*What you have to do*
Scan the records below for the line containing "[42,162,82,176] They ->" and the line containing "[446,152,563,174] challenges. ->". Copy both, plus every line between, exactly.

Entries taken from a collection
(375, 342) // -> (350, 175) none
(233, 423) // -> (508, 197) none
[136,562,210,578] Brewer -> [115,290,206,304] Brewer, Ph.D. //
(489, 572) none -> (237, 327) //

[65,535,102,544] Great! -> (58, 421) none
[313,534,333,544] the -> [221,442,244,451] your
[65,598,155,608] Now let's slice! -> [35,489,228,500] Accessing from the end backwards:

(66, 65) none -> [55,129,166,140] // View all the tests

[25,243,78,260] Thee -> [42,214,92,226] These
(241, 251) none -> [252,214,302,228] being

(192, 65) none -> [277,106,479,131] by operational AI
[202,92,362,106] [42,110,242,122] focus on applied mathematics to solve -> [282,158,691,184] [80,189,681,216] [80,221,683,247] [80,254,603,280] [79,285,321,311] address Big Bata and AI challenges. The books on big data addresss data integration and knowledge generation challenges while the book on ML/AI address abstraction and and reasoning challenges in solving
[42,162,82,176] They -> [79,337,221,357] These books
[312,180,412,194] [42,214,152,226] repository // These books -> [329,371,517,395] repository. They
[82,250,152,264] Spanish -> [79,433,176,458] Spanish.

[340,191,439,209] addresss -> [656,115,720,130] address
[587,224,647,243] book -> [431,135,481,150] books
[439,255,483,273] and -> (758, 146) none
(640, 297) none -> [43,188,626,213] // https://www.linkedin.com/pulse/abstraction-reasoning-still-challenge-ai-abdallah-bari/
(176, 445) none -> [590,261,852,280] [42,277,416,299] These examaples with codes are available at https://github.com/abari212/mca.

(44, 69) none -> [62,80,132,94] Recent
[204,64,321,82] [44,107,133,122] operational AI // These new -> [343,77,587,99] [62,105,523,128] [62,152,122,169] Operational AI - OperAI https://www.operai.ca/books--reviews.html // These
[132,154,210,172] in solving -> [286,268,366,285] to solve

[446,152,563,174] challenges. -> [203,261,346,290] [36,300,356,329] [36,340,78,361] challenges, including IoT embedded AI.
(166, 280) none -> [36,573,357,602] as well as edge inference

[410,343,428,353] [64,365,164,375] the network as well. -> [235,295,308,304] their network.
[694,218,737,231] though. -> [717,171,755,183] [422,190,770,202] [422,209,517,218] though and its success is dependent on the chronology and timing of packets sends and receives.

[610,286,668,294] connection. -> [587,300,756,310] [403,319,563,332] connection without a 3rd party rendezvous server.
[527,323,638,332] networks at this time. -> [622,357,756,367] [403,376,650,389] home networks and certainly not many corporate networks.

*Exercise result*
[42,162,82,176] They -> [79,337,221,357] These books
[312,180,412,194] [42,214,152,226] repository // These books -> [329,371,517,395] repository. They
[82,250,152,264] Spanish -> [79,433,176,458] Spanish.

[340,191,439,209] addresss -> [656,115,720,130] address
[587,224,647,243] book -> [431,135,481,150] books
[439,255,483,273] and -> (758, 146) none
(640, 297) none -> [43,188,626,213] // https://www.linkedin.com/pulse/abstraction-reasoning-still-challenge-ai-abdallah-bari/
(176, 445) none -> [590,261,852,280] [42,277,416,299] These examaples with codes are available at https://github.com/abari212/mca.

(44, 69) none -> [62,80,132,94] Recent
[204,64,321,82] [44,107,133,122] operational AI // These new -> [343,77,587,99] [62,105,523,128] [62,152,122,169] Operational AI - OperAI https://www.operai.ca/books--reviews.html // These
[132,154,210,172] in solving -> [286,268,366,285] to solve

[446,152,563,174] challenges. -> [203,261,346,290] [36,300,356,329] [36,340,78,361] challenges, including IoT embedded AI.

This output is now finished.